# Rise of krogus



## drake1813 (Sep 23, 2007)

This is the story of how a chaos lord came to power. please read and reply.



Blood was everywhere. 

Not even the most hardy of the guardsmen could stand the horrible stench of death coming from the renegade space marines. The space marines had been positioned on the planet to counter the deadly forces of khorn but they had turned coat almost as soon as they'd arrived. Now the seargent of the squad of renegades was tearing luitenant tiscan in half. 

'BLOOD BLOOD BLOOD!' screamed the renegade seargent throwing himself against the squad of guardsmen taking little time to bother shooting them first. 'Krogus! The lord wants us to retreat and leave it to the defiler to take the ion compressor and destroy the imperial fortress in the middle of these ruins!' said one of his comrades holding a vox caster. 'The Lord and his plans can see me in hell for i care little for either!' replied Krogus impaling the final guardsman on his shoulder barb.

The imperials had put up hardly any resistance and it was beginning to annoy Krogus. He picked up the particle ion compressor from the now dead luitenant of the guardsmen. 

'The Lord sent us to capture this. It has immense power. Enough to summon hundreds upon hundreds of demons or power the greatest machine of death the galaxy has seen. These pathetic humans tried to get it out of here in a nearby shuttle and now we have it.' spoke the general in the softest tone one responsible for a thousand deaths can speak. 

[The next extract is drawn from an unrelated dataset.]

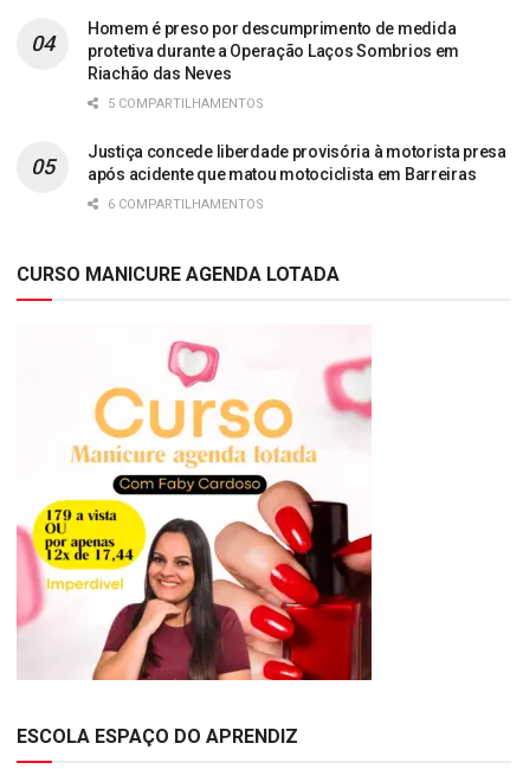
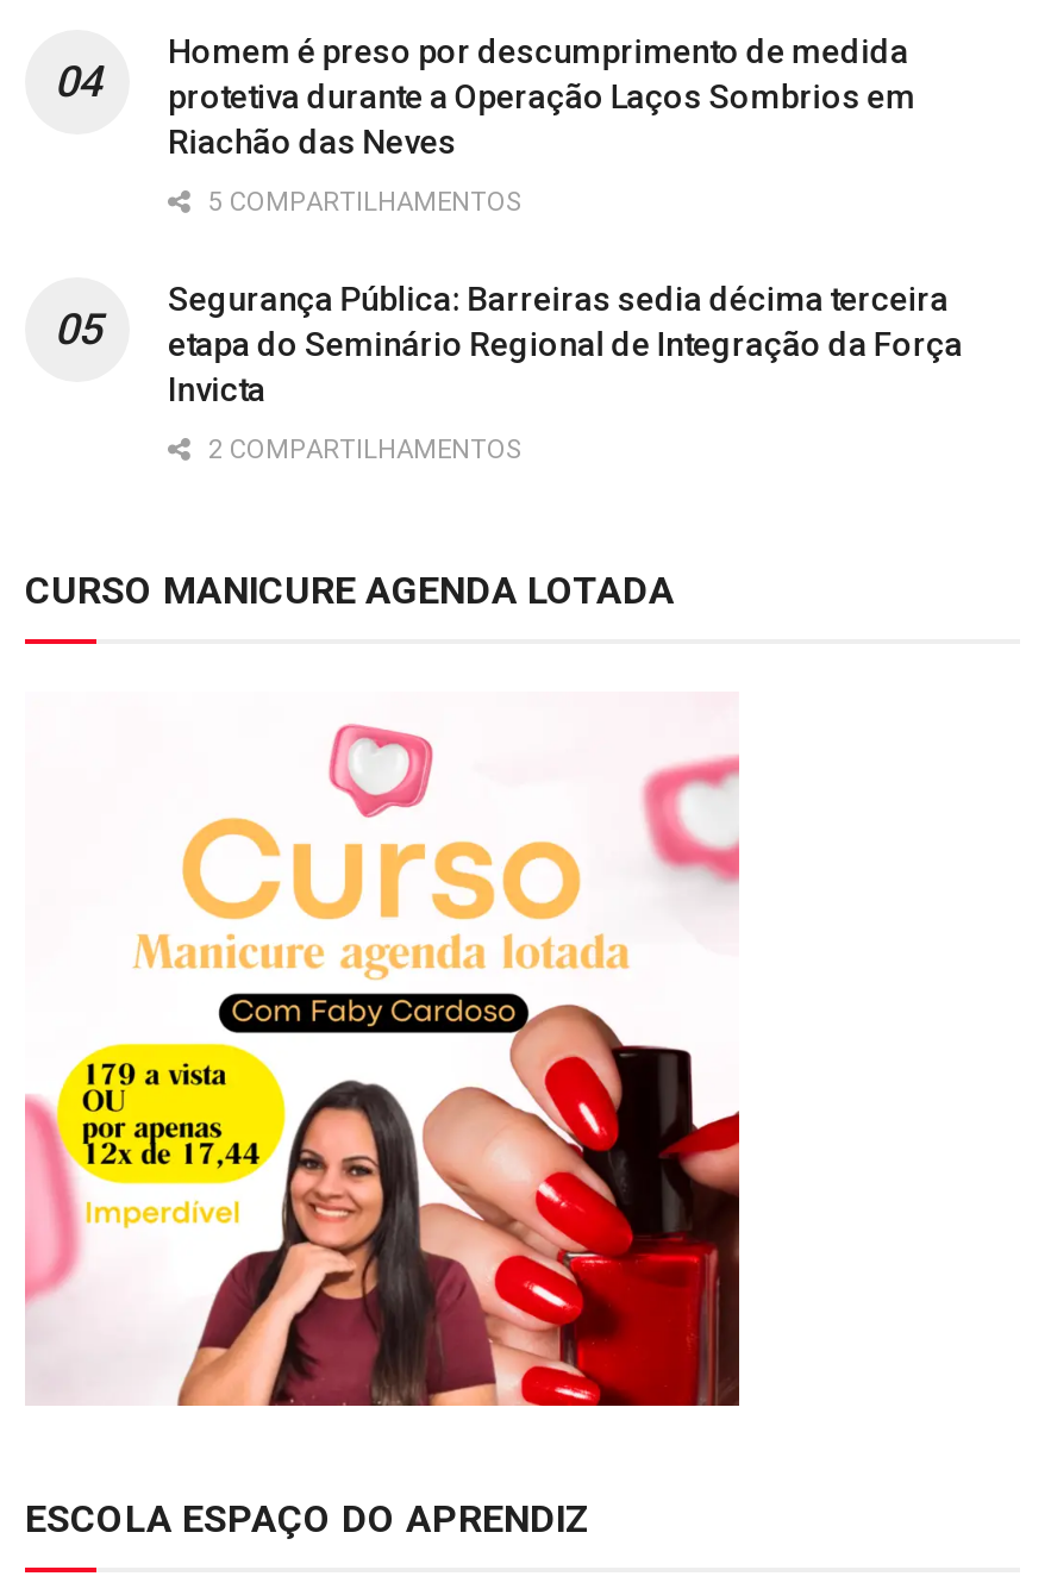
[88,142,506,184] Justiça concede liberdade provisória à motorista presa | após acidente que matou motociclista em Barreiras -> [168,279,963,408] Segurança Pública: Barreiras sedia décima terceira | etapa do Seminário Regional de Integração da Força | Invicta
[104,197,264,212] 6 COMPARTILHAMENTOS -> [201,434,523,465] 2 COMPARTILHAMENTOS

'No longer do we need the Lord or his armys. Hes been pathetic ever since he turned to chaos and now its time to end his Lordship. Find more imperial guard to sacrafice and I will create an altar.' 

'Yessir' came the reply from the other renegades as they moved out.

* * * * * *

Seargent Junus was not a brave seargent. He snuck through the ruined streets with his eyes wide. The guardsmen in his squad were hardly braver. They crept along looking for the shuttle that would be their ticket out of the planet. Junus knew 12th squad who were carrying the ion compressor were doomed so *he* decided to take the shuttle instead. 

Then came the Shooting.

Heavy bolter fire pinned down the squad and they could do nothing but let the renegades take them. One came up to Junus with its huge axe and pistol. He looked into Its eyes and at that moment he knew he was going to die.

* * * * * *

The Altar was ready. Krogus waited for the other khorne worshipping renegades to return with sacrafices. Little did he know two were already on their way. He rechecked that the 8 sided star was well drawn with blood then waited some more. 

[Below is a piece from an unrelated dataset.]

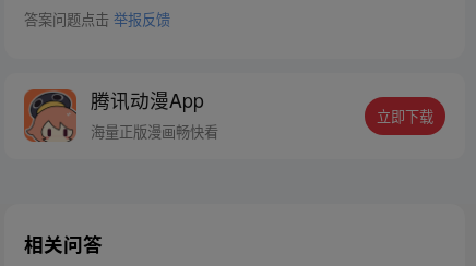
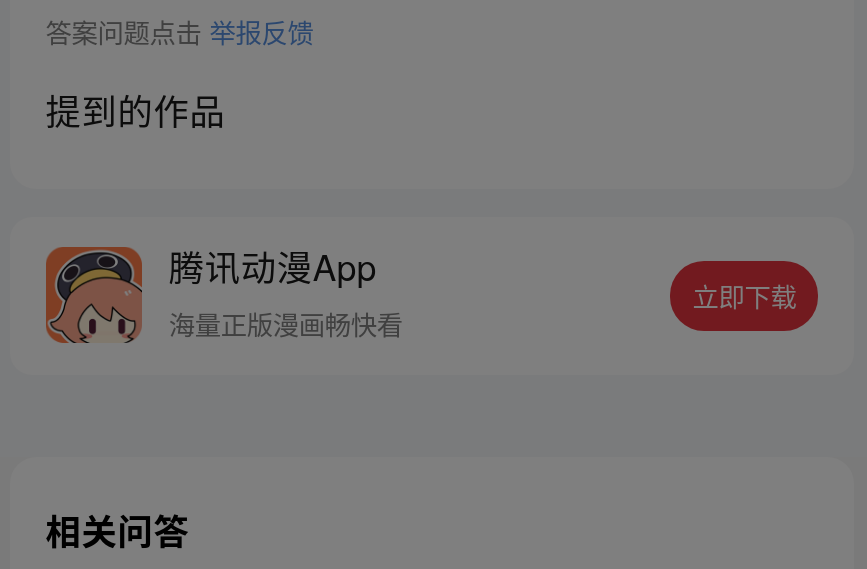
none -> [46,85,226,135] 提到的作品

He began hearing a sound. Chimera engines. Imperial reinforcements were on the way. He charged his plasma pistol as the sound got louder. Then he saw it. It had its engines on full speed. At that moment the marines he'd sent out returned to him. 'Krogus we have the sacra-' The space marine cut off before he and his comrades threw down their catches and began opening fire on the incoming chimera. 

Krogus found it strange. The chimera seemed to be fleeing... The attack of the imperial stronghold must have already finished! Curse the Lord and his plans. He shot the chimera.

ZAP ZAP ZAP ZAP

Krogus managed to take out the engines. Who was in there? The imperial commander. Then in the distance he saw the Lord riding his dark chariot.

The chaos gods would feast well today.


----------



## obsidian492 (Nov 14, 2007)

Mmmm. Bloody. Yum! I like it. A few more commas may make it a slightly easier read, but that's a minor point - and I love commas a little too much.


----------